* PROMPT
From the line containing "discount: 10% = 1588.60 -> 10% = 1581.68" down to the line containing "total: 14356.33 -> 14293.97" in the records below, reproduce every line exactly, ends included, and omit all others.

* MATERIAL SHOWN
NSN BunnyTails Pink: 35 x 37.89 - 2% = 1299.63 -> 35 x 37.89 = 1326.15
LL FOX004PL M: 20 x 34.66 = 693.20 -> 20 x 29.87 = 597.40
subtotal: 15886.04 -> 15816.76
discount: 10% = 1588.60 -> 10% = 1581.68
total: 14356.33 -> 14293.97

* * *

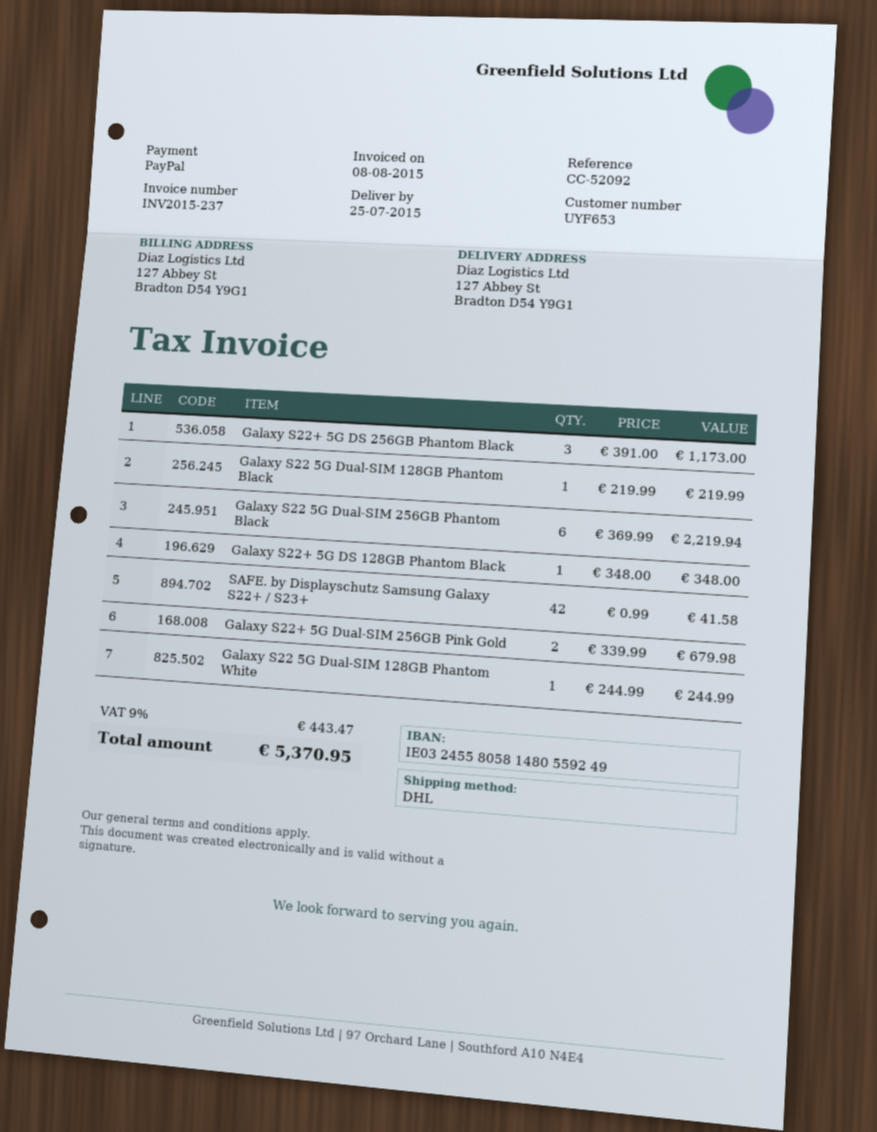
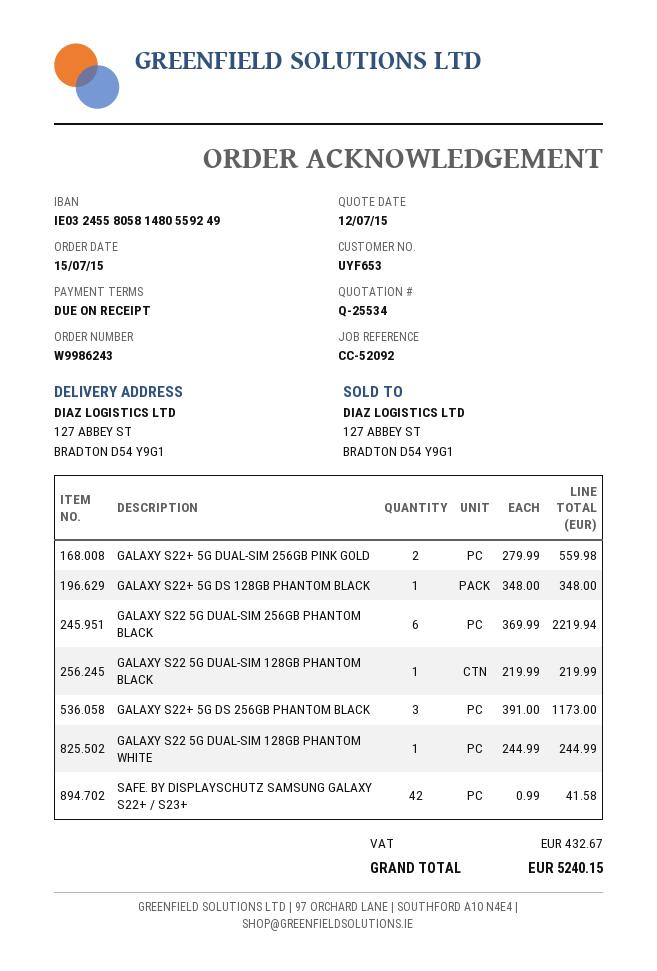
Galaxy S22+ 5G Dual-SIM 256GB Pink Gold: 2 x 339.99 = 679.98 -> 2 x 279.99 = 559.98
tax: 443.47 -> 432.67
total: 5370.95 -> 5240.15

* ANSWER BOX
discount: 10% = 1588.60 -> 10% = 1581.68
total: 14356.33 -> 14293.97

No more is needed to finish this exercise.